*Exercise instructions*
Give back each entry word for word, but drop the images.

*Material for this task*
[Start of Attachment]
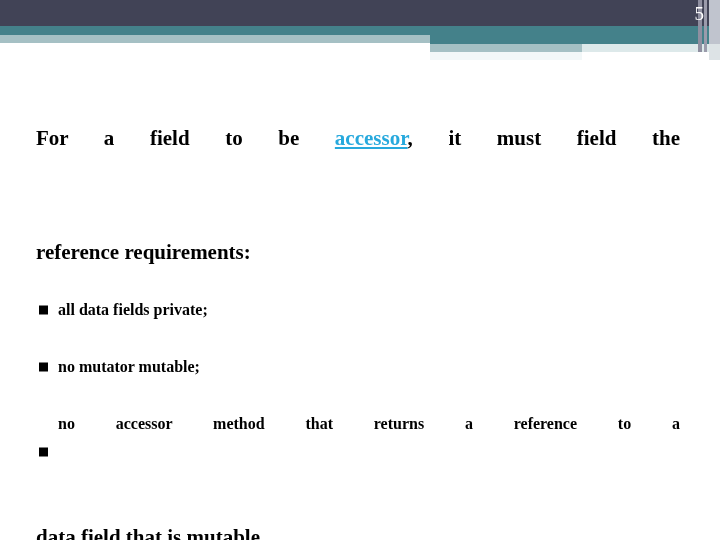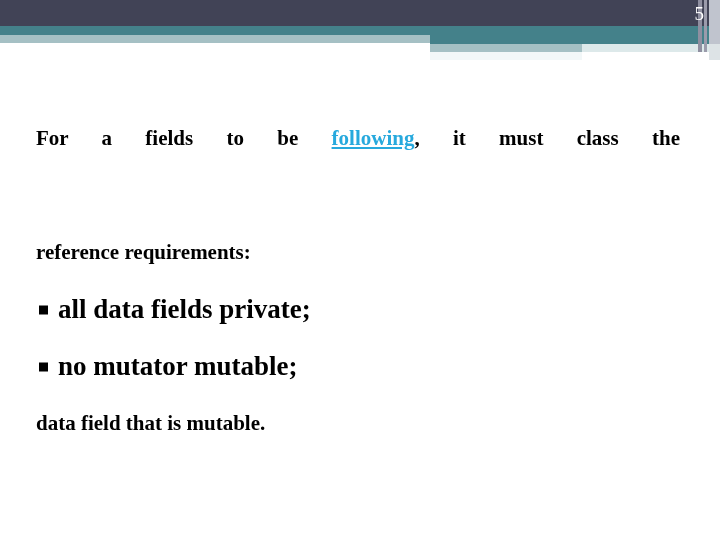"For a fields to be" span { text: fields -> field }
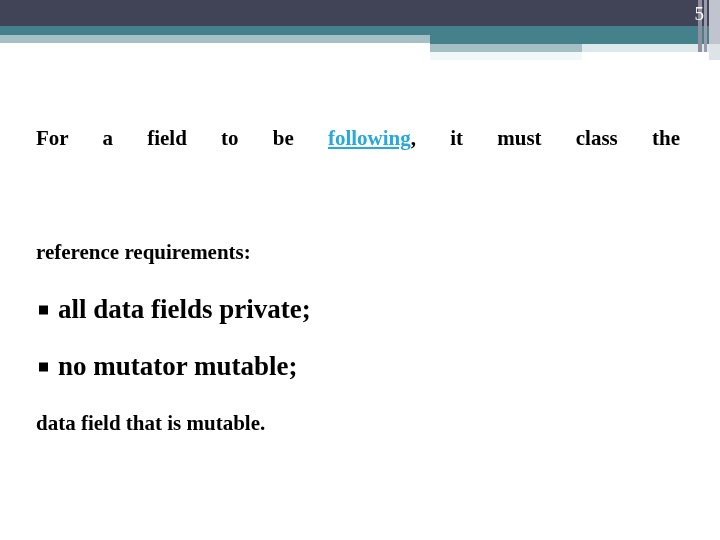"following" a.link { text: following -> accessor }
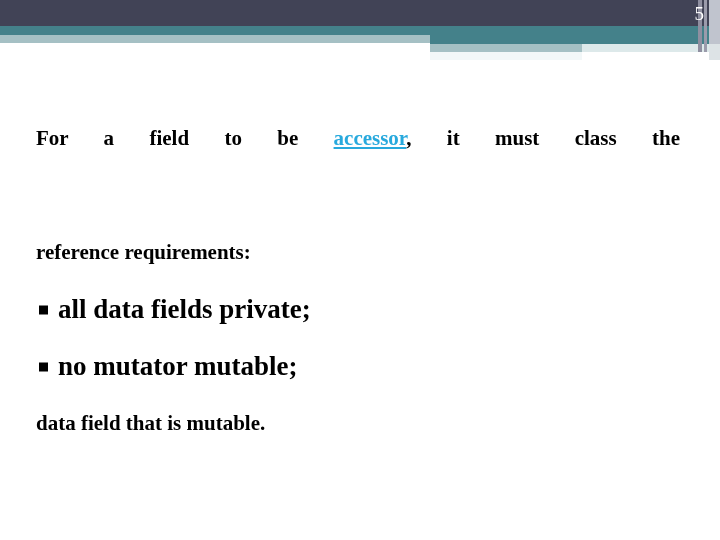", it must class the" span { text: class -> field }
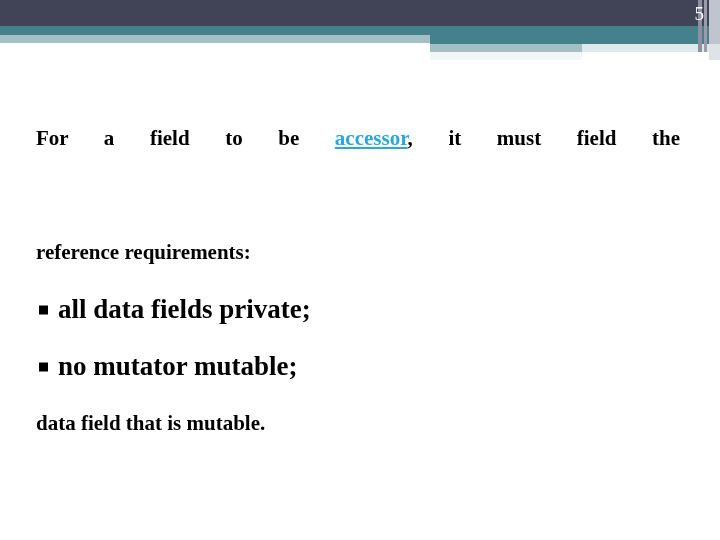"all data fields private;" .bullet-item { font-size: 27px -> 16px }
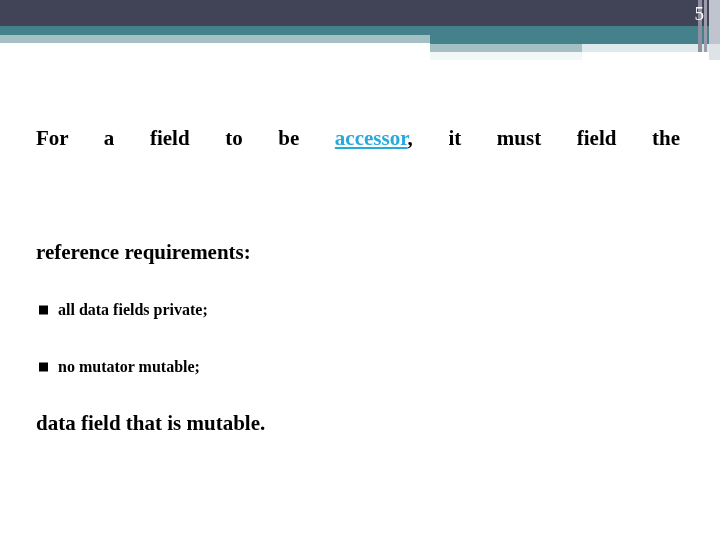"no accessor method that returns" li.bullet-item { html: none -> <li> <span></span> <span>no accessor method that returns a reference to a</span> </li> }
[End of Attachment]
*Reply*
"For a fields to be" span { text: fields -> field }
"following" a.link { text: following -> accessor }
", it must class the" span { text: class -> field }
"all data fields private;" .bullet-item { font-size: 27px -> 16px }
"no accessor method that returns" li.bullet-item { html: none -> <li> <span></span> <span>no accessor method that returns a reference to a</span> </li> }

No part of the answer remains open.